Unfortunately, these are all roles in healthcare informatics, but only the CMIO has any semi-reliable job descriptions and pay data. (And trust me, even for CMIOs, the human resources data is still pretty scarce.) Eventually, these all should be recognized, formal roles, but I'm having a hard time imagining a want ad saying :

"WANTED - SUPERUSER FOR #EMR GO-LIVE AT LARGE UNIVERSITY HOSPITAL THIS JANUARY. APPLY WITHIN."

So until we formalize the CMIO, the CNIO, the physician and nurse informaticist, the physician champion, and the superuser - Healthcare won't really be able to take advantage of these very important positions.

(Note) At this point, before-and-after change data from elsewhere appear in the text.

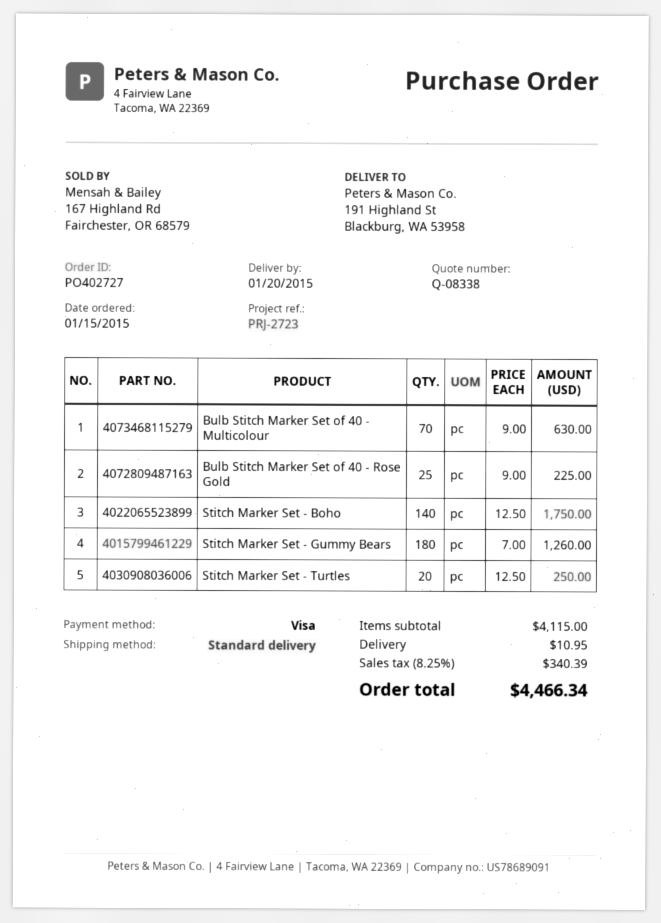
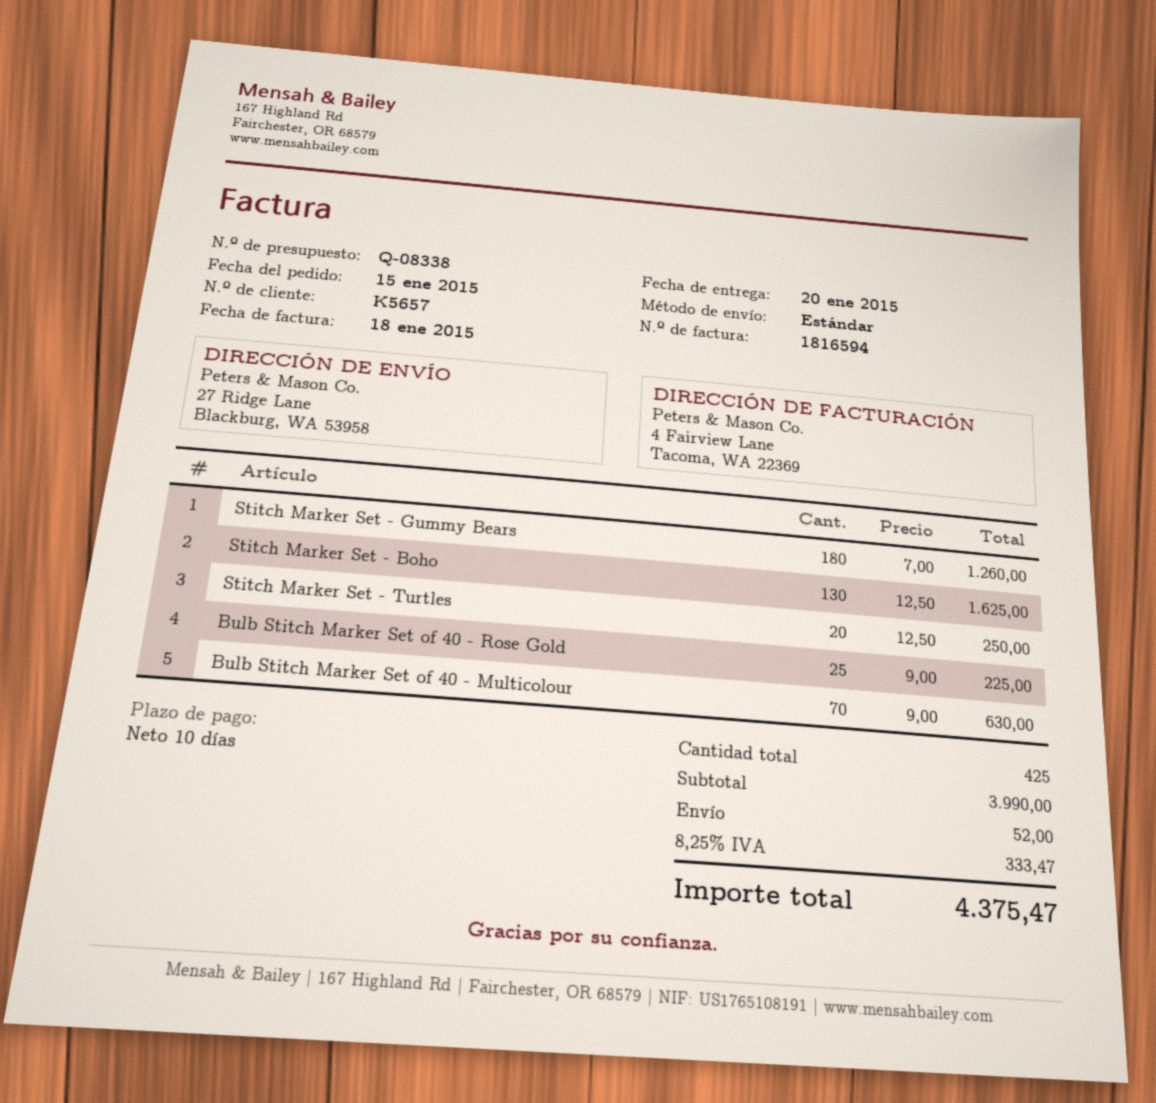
ship to: 191 Highland St, Blackburg, WA 53958 -> 27 Ridge Lane, Blackburg, WA 53958
Stitch Marker Set - Boho: 140 x 12.50 = 1750.00 -> 130 x 12.50 = 1625.00
subtotal: 4115.00 -> 3990.00
shipping: 10.95 -> 52.00
tax: 8.25% = 340.39 -> 8.25% = 333.47
total: 4466.34 -> 4375.47

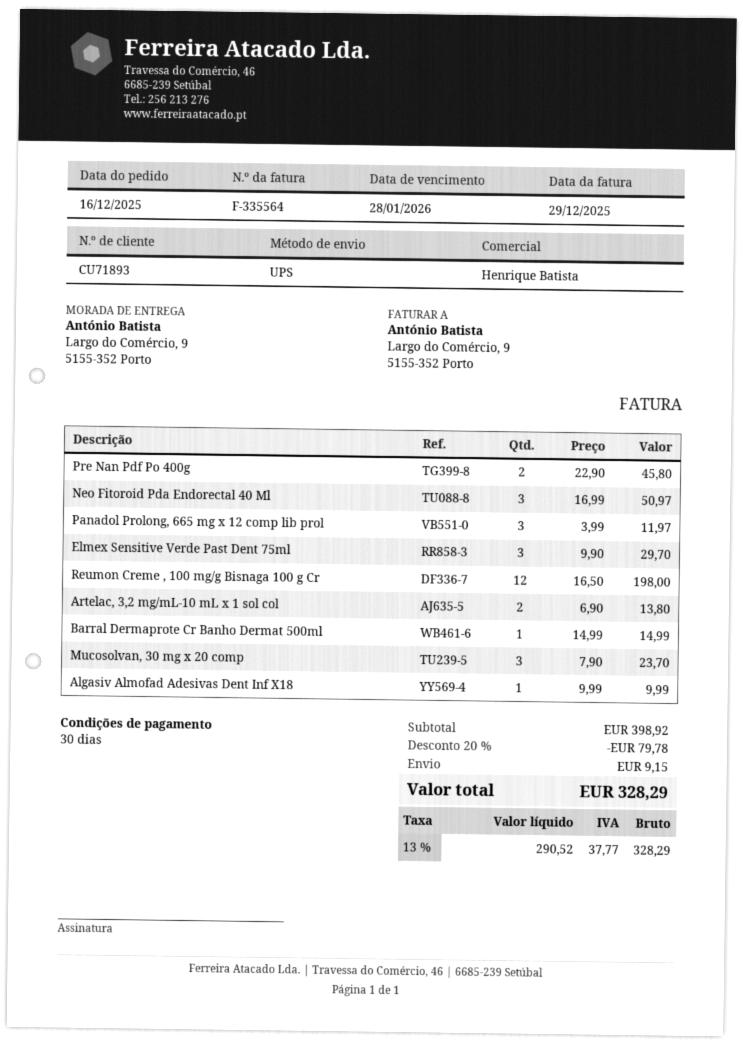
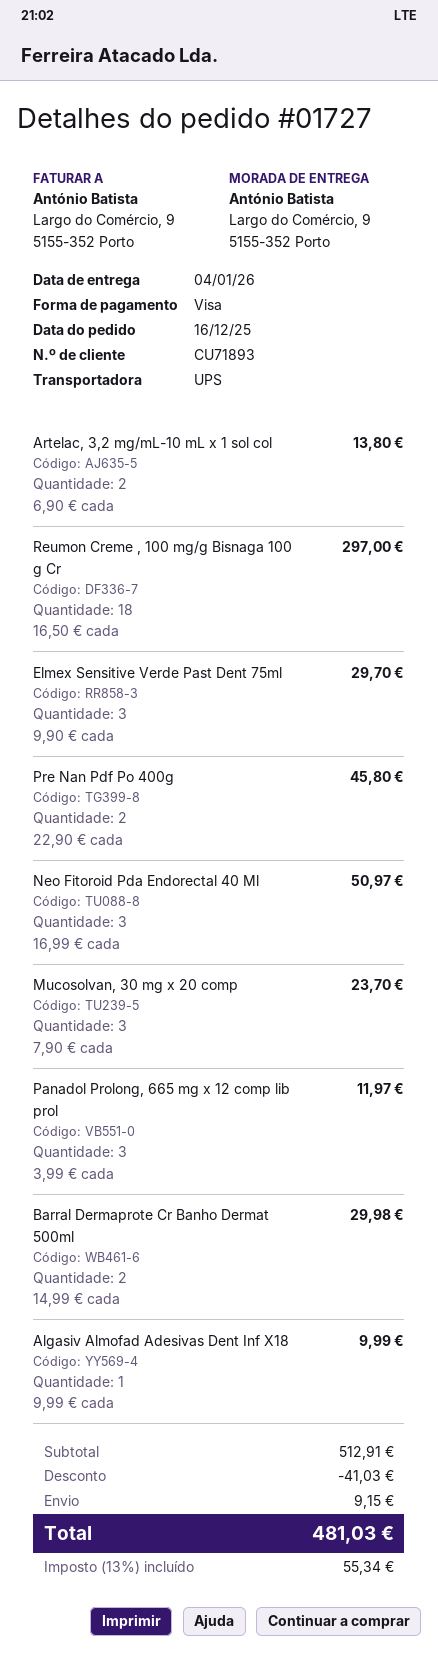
Reumon Creme , 100 mg/g Bisnaga 100 g Cr: 12 x 16.50 = 198.00 -> 18 x 16.50 = 297.00
Barral Dermaprote Cr Banho Dermat 500ml: 1 x 14.99 = 14.99 -> 2 x 14.99 = 29.98
subtotal: 398.92 -> 512.91
discount: 79.78 -> 41.03
tax: 13% = 37.77 -> 13% = 55.34
total: 328.29 -> 481.03

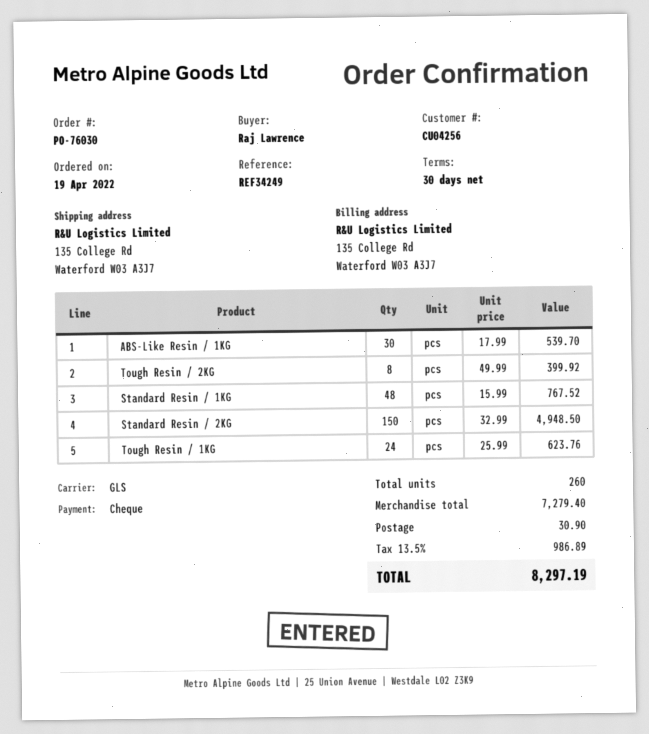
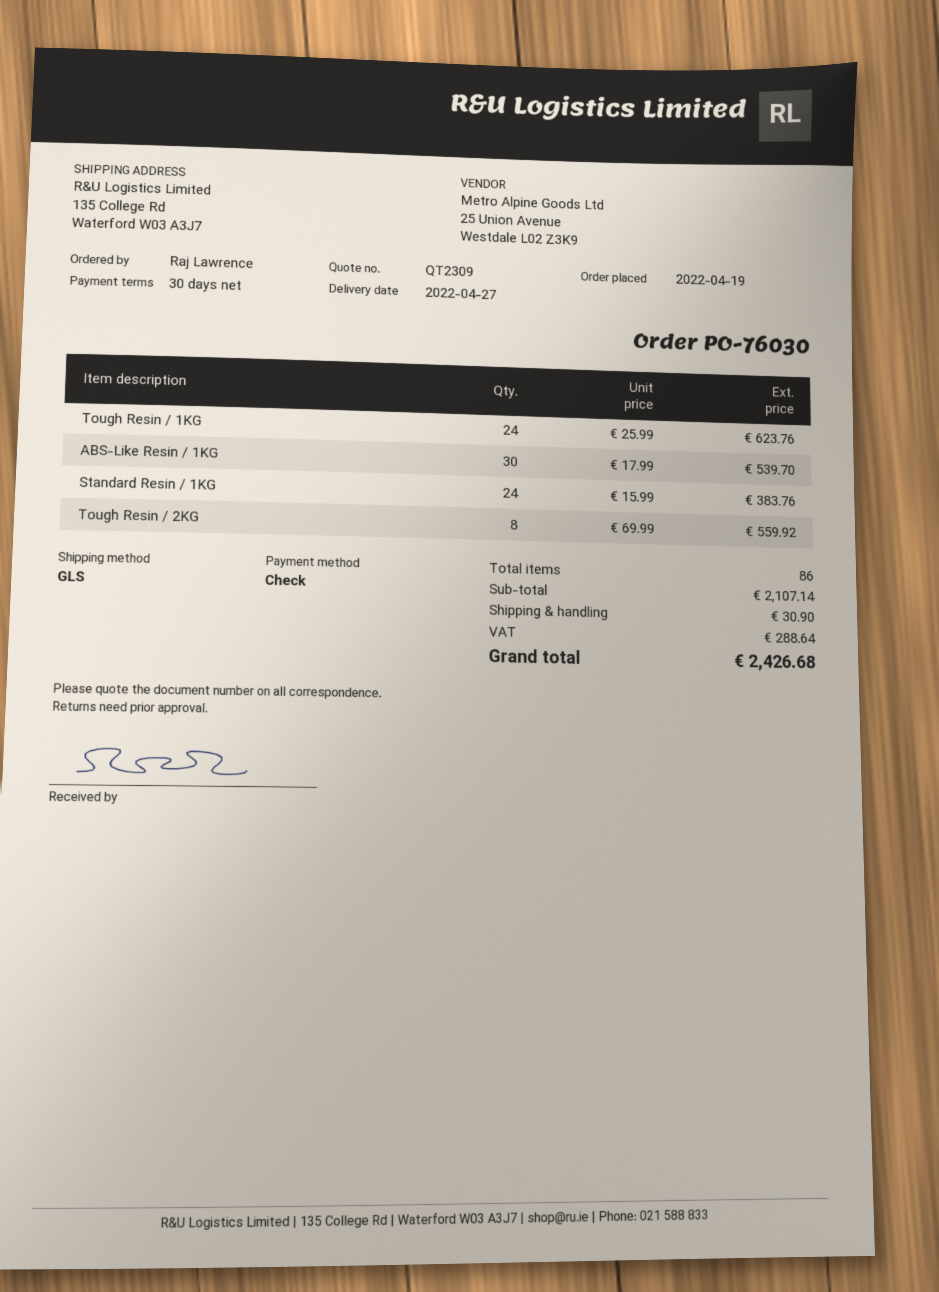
Tough Resin / 2KG: 8 x 49.99 = 399.92 -> 8 x 69.99 = 559.92
Standard Resin / 1KG: 48 x 15.99 = 767.52 -> 24 x 15.99 = 383.76
Standard Resin / 2KG: 150 x 32.99 = 4948.50 -> none
total quantity: 260 -> 86
subtotal: 7279.40 -> 2107.14
tax: 986.89 -> 288.64
total: 8297.19 -> 2426.68

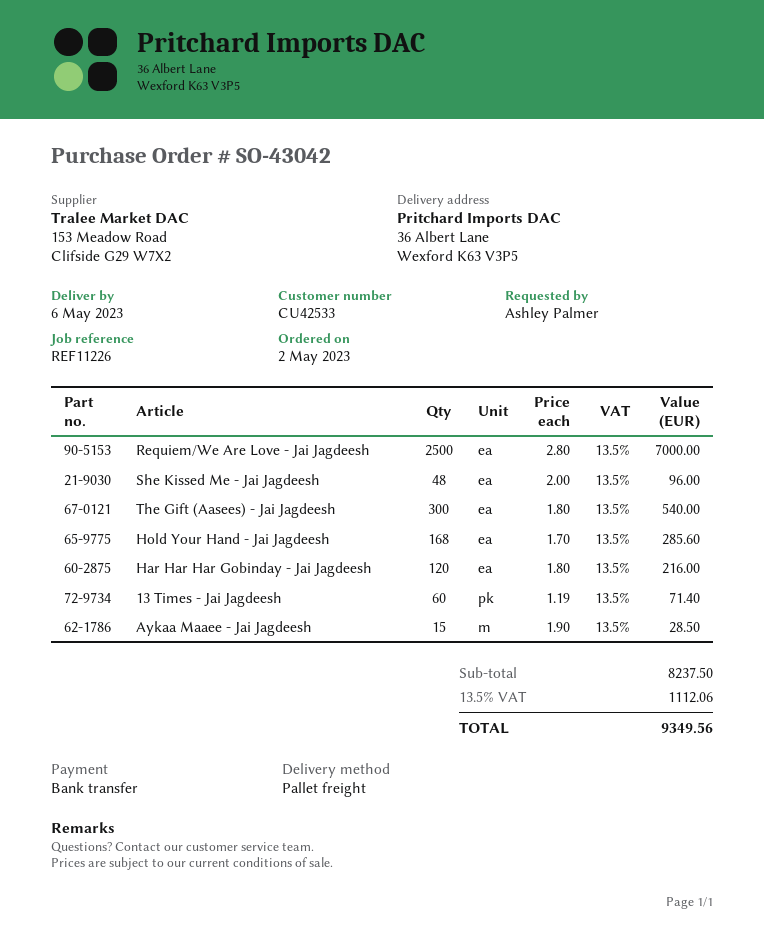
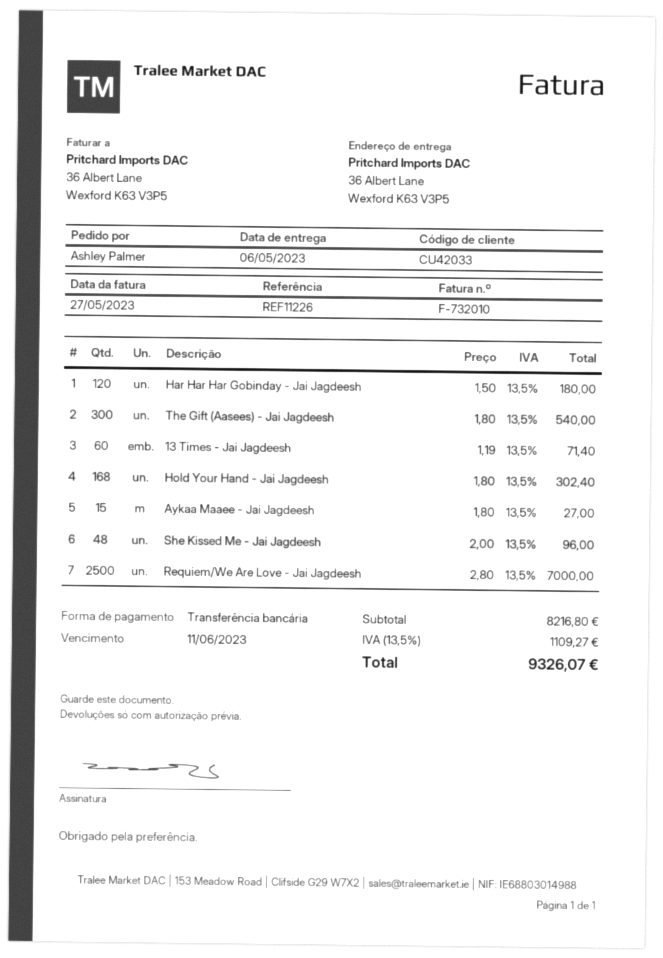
customer number: CU42533 -> CU42033
Hold Your Hand - Jai Jagdeesh: 168 x 1.70 = 285.60 -> 168 x 1.80 = 302.40
Har Har Har Gobinday - Jai Jagdeesh: 120 x 1.80 = 216.00 -> 120 x 1.50 = 180.00
Aykaa Maaee - Jai Jagdeesh: 15 x 1.90 = 28.50 -> 15 x 1.80 = 27.00
subtotal: 8237.50 -> 8216.80
tax: 13.5% = 1112.06 -> 13.5% = 1109.27
total: 9349.56 -> 9326.07

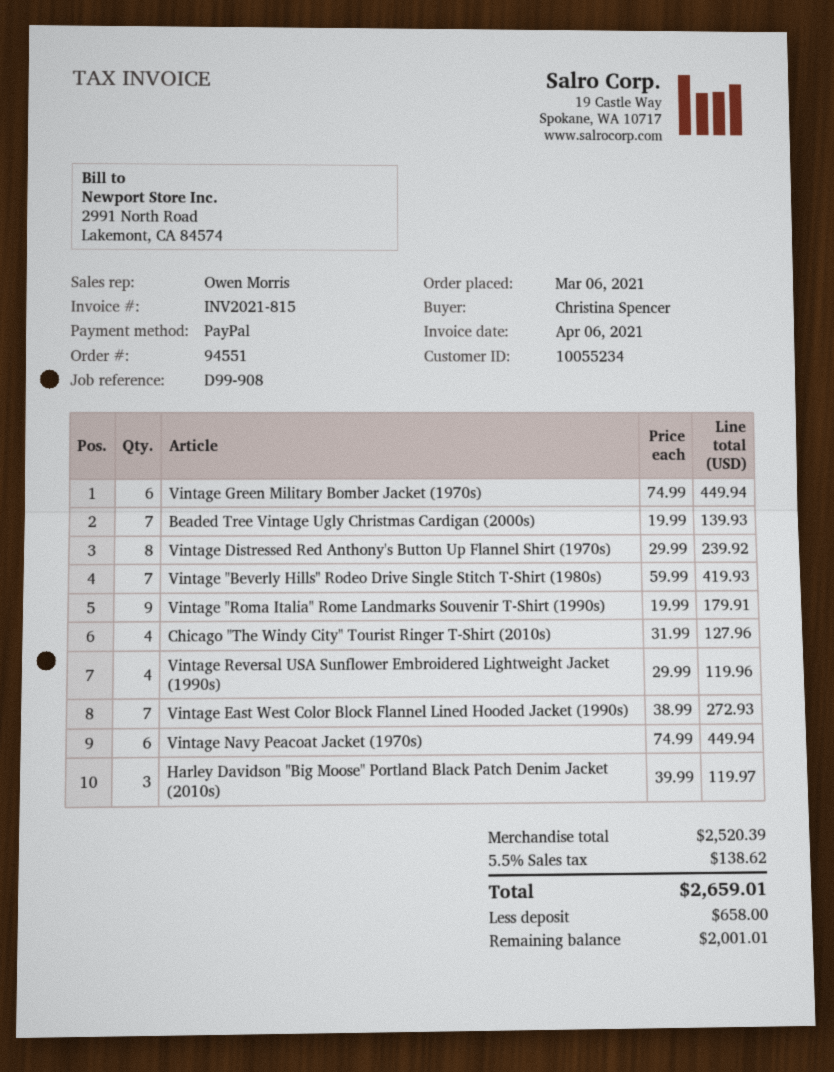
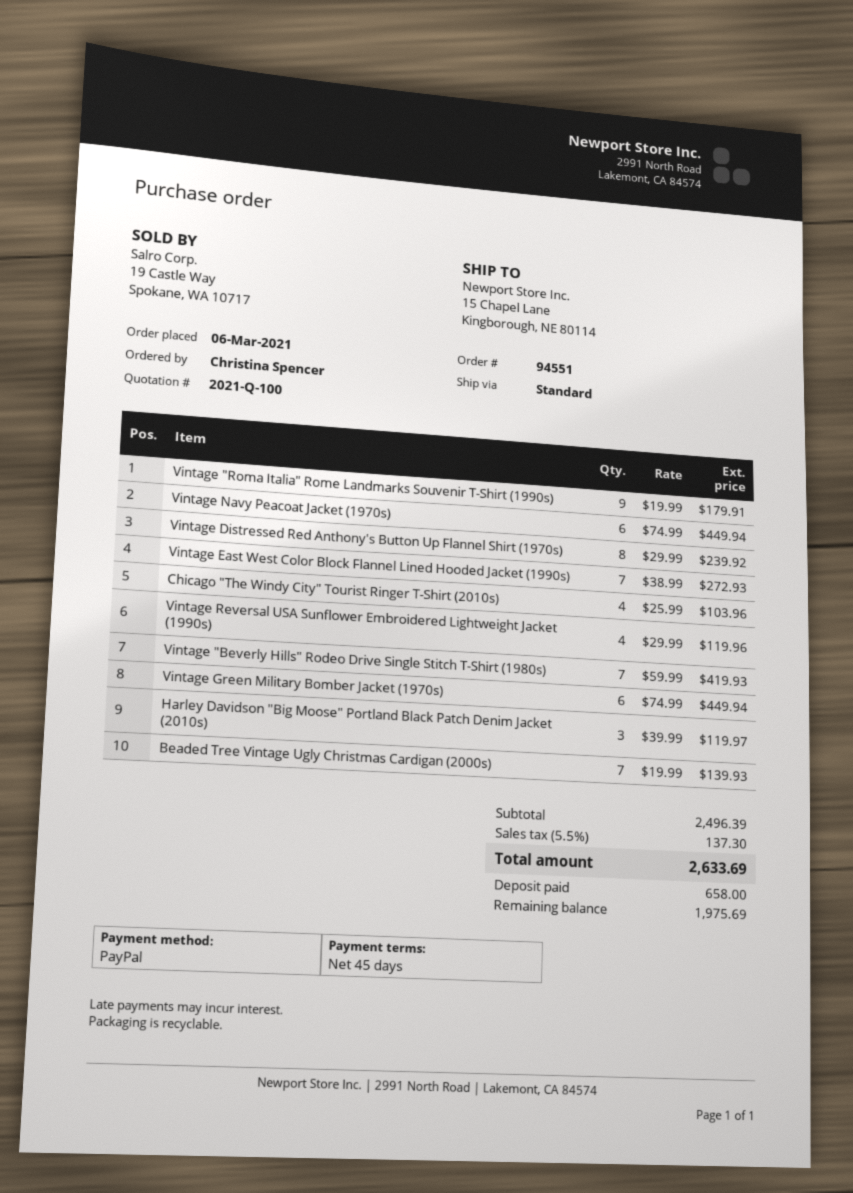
Chicago "The Windy City" Tourist Ringer T-Shirt (2010s): 4 x 31.99 = 127.96 -> 4 x 25.99 = 103.96
subtotal: 2520.39 -> 2496.39
tax: 5.5% = 138.62 -> 5.5% = 137.30
total: 2659.01 -> 2633.69
balance: 2001.01 -> 1975.69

In the meantime, I'll keep working on it. :)

1 comment:

Amers said...

EXCELLENT POST!! I can't agree with you more about the utility of having the so-called "embedded informaticists" (75% clinical/25% Informatics). Not only does this structure eliminate the issues involved with adoption, it also helps reduce the workflow design issues that all too often lead to errors and delays and lost revenue. I'm an APN that recently decided to swap out my clinical role for that of a Nurse Informaticist role at a new Medical Center. I'm not allowed, nor is anyone else in my organization, to do both hats. It's really unfortunate. Although I understand medicine, it takes time to understand the culture and unique workflows specific to a particular hospital; not to mention, the time it takes to make relationships. All of these barriers would be eliminated if these roles were embedded so to speak. Look forward to more great posts!! So glad I found this site!